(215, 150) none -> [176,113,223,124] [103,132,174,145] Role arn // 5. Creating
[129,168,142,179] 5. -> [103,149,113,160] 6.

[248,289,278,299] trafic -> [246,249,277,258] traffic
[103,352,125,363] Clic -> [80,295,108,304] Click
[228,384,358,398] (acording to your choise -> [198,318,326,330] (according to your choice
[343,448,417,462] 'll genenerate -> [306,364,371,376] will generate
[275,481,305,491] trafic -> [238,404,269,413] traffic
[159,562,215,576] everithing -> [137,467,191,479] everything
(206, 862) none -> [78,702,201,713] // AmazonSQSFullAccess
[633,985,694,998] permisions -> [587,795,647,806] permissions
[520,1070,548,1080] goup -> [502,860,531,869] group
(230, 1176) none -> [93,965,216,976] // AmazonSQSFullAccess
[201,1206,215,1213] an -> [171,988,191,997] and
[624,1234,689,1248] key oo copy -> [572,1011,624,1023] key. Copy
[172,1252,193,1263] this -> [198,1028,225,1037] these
□ □ □ □ □
* _The problem_
Only one number is expected: the count of lines above that contain the string "trafic".

* _Answer to the problem_
2